Was ein Abschied vom “menschenrechtlichen Überschwang” bedeutet, kann wer es wissen will aus Afghanistan erfahren. Dort waren wir zunächst “uneingeschränkt solidarisch”, dann halfen unsere Truppen bekanntlich beim Brunnenbau und verteidigten anschließend “unsere Freiheit am Hindukusch”. Die Aufgabe, die höchste Priorität hatte und auch in Mali wahrgenommen werden soll, ist die Ausbildung der Sicherheitskräfte. Was machen sie denn so, die Polizei und die Sicherheitsdienste? Bereits 2011 wurde berichtet von systematischen Folterungen, und sexuellem Missbrauch in afghanischen Gefangenenlagern.
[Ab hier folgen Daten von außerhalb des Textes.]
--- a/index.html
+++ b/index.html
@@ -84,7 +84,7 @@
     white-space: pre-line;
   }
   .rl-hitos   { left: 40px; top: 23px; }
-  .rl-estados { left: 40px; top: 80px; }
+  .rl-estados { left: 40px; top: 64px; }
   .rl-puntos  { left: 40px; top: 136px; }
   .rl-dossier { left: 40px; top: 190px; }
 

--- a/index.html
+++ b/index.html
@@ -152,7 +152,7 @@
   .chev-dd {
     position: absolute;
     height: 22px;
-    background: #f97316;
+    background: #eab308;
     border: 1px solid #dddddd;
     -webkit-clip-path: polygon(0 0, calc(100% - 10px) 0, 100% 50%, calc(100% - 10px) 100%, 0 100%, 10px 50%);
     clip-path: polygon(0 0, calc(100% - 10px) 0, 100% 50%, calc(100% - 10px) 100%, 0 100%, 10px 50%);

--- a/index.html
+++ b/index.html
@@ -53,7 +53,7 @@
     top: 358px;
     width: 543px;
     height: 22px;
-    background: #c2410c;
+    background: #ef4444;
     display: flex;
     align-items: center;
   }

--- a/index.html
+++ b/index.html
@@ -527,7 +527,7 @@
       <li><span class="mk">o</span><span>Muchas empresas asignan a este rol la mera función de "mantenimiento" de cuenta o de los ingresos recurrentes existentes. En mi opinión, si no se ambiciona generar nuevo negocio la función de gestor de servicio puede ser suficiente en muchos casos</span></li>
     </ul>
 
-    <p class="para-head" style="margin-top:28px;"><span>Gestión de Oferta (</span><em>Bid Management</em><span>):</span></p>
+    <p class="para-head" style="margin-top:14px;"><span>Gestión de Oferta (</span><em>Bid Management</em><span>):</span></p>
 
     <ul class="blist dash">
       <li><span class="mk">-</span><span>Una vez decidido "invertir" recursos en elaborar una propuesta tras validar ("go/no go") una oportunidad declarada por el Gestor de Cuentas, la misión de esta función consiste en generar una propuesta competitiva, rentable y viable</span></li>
Der aktuelle Bericht der UN-Mission in Afghanistan zeugt von keiner Verbesserung:

Die UNAMA hat festgestellt, dass die Hälfte (326) von 635 interviewten Gefangenen Misshandlungen und Folter erlebt haben, in 34 Einrichtungen der Afghanischen Nationalpolizei (ANP) und der Nationalen Abteilung für Sicherheit (NDS) zwischen Oktober 2011 und Oktober 2012. Folter, wie sie nach afghanischem und internationalem Recht verboten ist, in Form missbräuchlicher Verhörtechniken, in denen afghanische Beamte schwere Schmerzen und Qualen eingesetzt haben, um Geständnisse oder Informationen zu erzwingen. 14 Methoden von Folter und Misshandlung wurden beschrieben, ähnlich den Praktiken, die bereits zuvor von der UNAMA dokumentiert worden waren.” (Übersetzung von mir)

Ende des Überschwangs

Da ist der Überschwang wohl im Blut ersoffen. Seltsam, und wir dachten, unsere “Hilfe” würde zu blühenden Landschaften führen. Hatten am Ende doch diejenigen Recht, die davon überzeugt waren, dass Krieg nicht zu Frieden und Freiheit führt, sondern zu … Krieg?
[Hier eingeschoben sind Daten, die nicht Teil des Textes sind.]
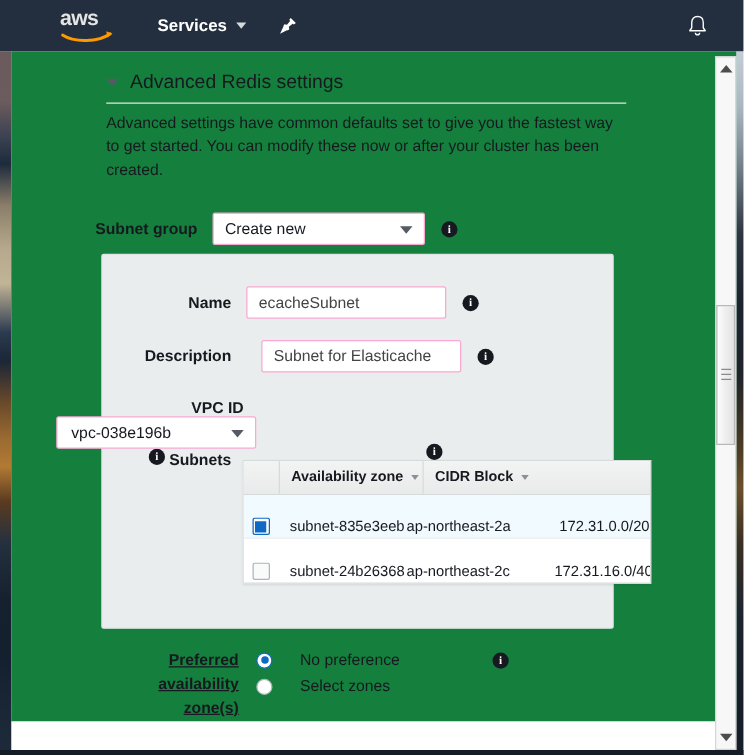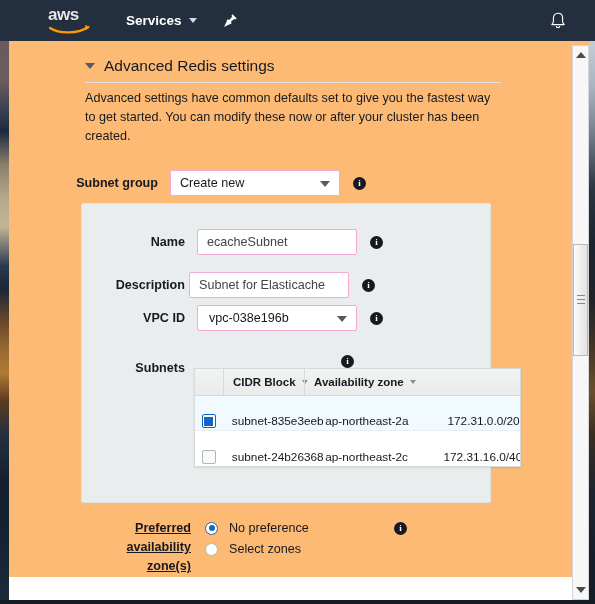--- a/index.html
+++ b/index.html
@@ -114,7 +114,7 @@
     position: absolute;
     left: 9px; top: 41px;
     width: 580px; height: 536px;
-    background: #fdba74;
+    background: #15803d;
   }
 
   .section-head {

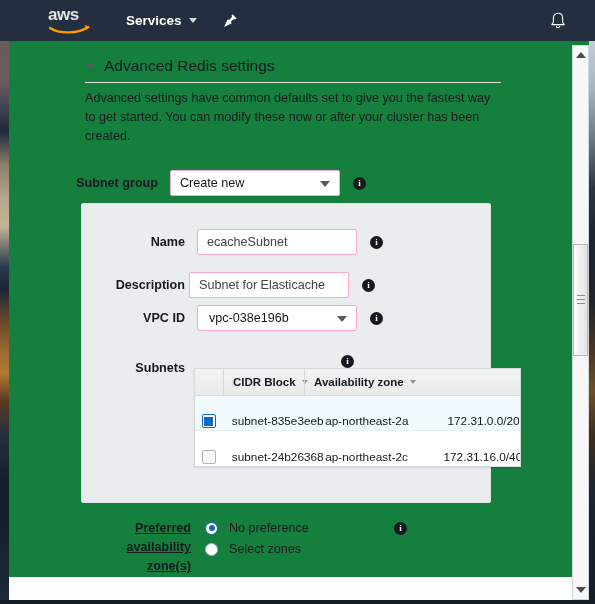--- a/index.html
+++ b/index.html
@@ -456,7 +456,7 @@
 
     <div class="row" style="left:24px; top:231px;">
       <div class="fld-label" style="width:152px;">Description</div>
-      <div class="text-box" style="width:160px; margin-left:4px;">
+      <div class="text-box" style="width:160px; margin-left:24px;">
         <span>Subnet for Elasticache</span>
       </div>
       <div class="info-icon" style="margin-left:13px;">i</div>

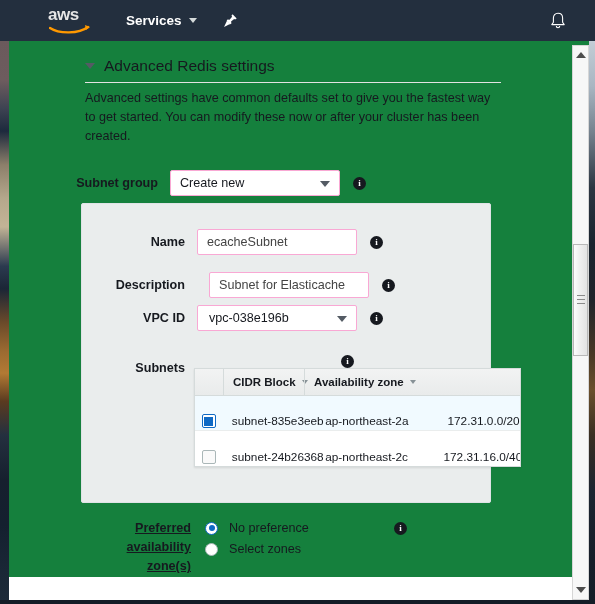--- a/index.html
+++ b/index.html
@@ -462,7 +462,7 @@
       <div class="info-icon" style="margin-left:13px;">i</div>
     </div>
 
-    <div class="row" style="left:24px; top:264px;">
+    <div class="row" style="left:24px; top:278px;flex-direction:column;">
       <div class="fld-label" style="width:152px;">VPC ID</div>
       <div class="select-box" style="width:160px; margin-left:12px;padding-left:11px;">
         <span>vpc-038e196b</span>

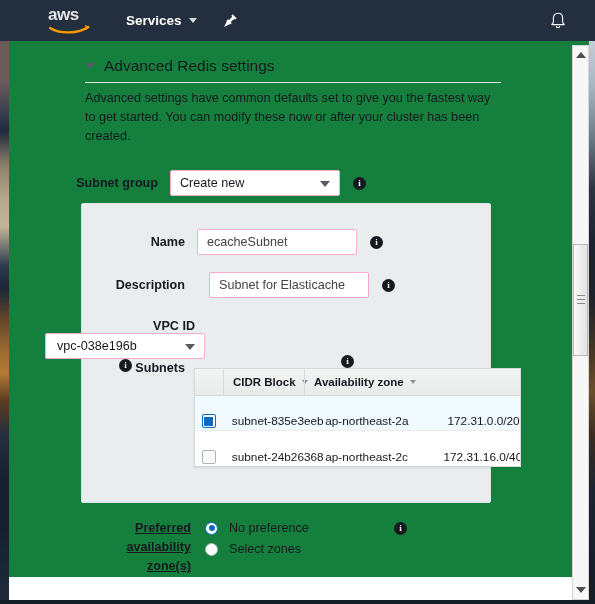--- a/index.html
+++ b/index.html
@@ -478,12 +478,12 @@
 
       <div class="table-head">
         <div class="th th-check"></div>
+        <div class="th" style="width:115px;">
+          <span>Availability zone</span>
+          <span class="th-caret"></span>
+        </div>
         <div class="th" style="width:81px;">
           <span>CIDR Block</span>
-          <span class="th-caret"></span>
-        </div>
-        <div class="th" style="width:115px;">
-          <span>Availability zone</span>
           <span class="th-caret"></span>
         </div>
       </div>

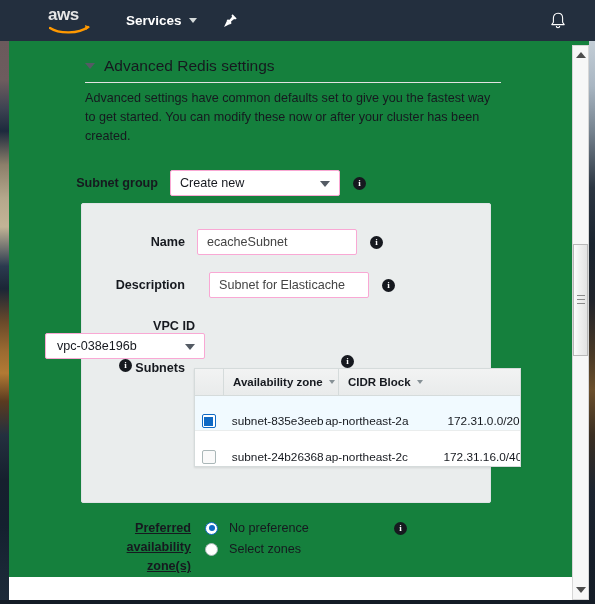--- a/index.html
+++ b/index.html
@@ -333,7 +333,7 @@
     background: #0f69c4;
   }
   .radio-label {
-    margin-left: 11px;
+    margin-left: 22px;
     font-size: 12.6px;
     color: #16191f;
     white-space: nowrap;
Bis heute weiß eigentlich niemand, was die Bundeswehr seit zwölf Jahren dort macht und vor allem wozu. Damit auch gar nicht erst dumm gefragt wird, marschiert sie also bald nach Mali. Das liegt wie der Rest der Welt bekanntlich “vor der europäischen Haustür” und darf kein Rückzugsraum für Terroristen® werden. Daher helfen wir auch dort. Warum? Weil der Islamterrorist Leute erschießt. “Per Kopfschuss”, wie der SpOn heute berichtet. Schrecklich! Zum 50. Jahrestag des Élysée-Vertrages wollen wir daher Seit’ an Seit’ mit dem Franzosen Krieg führen. Ohne Krieg können wir nämlich nicht, also besser miteinander, damit die Kämpfe in den Kolonien nicht zu innereuropäischen Spannungen führen.

Grün ist der Krieg

Der Terrorist ist Islam und Islam der Terrorist. So wie der Taliban, auch ein Islam. Den übrigens müssen wir natürlich töten. Allerdings nicht grausam per Kopfschuss, sondern aus dem königlichen Hubschrauber. Das ist gut und gerecht. Sobald wir dann den Islam zurückgedrängt haben, bilden wir die Guten wieder aus und ziehen ins nächste Gefecht. Ohne Überschwang und Menschenrechte, aber in Verantwortung®. Für die europäischen Handelswege.

kaaditDie Schlüsselposition der Militarisierung deutscher Politik haben übrigens die Grünen inne. Sie sind der Kitt der neoliberalen Front und haben äußerst erfolgreich auf dem Ticket vom Pazifisten den Angriffskrieg als Mittel der Politik wieder eingeführt. Ich rate dazu, jedem dieser Förderer von Folter und Mord genau zuzuhören. Was sie sagen, was sie nicht sagen und was sie tun. Bei der Gelegenheit empfehle ich sehr die Lektüre von Jutta Ditfurths Buch. Die Dame ist nicht jedem sympathisch und nicht unumstritten, aber sie weiß, wovon sie redet und belegt die allermeisten ihrer Aussagen akribisch. Wer wissen will, wie es wieder dazu kommen konnte, erhält einen tiefen Einblick. Geht dazu bitte in den nächsten Buchladen um die Ecke oder ruft einfach dort an. In der Regel ist das Buch am nächsten Tag da. Es gibt keinen Grund, bei Ausbeutern zu bestellen.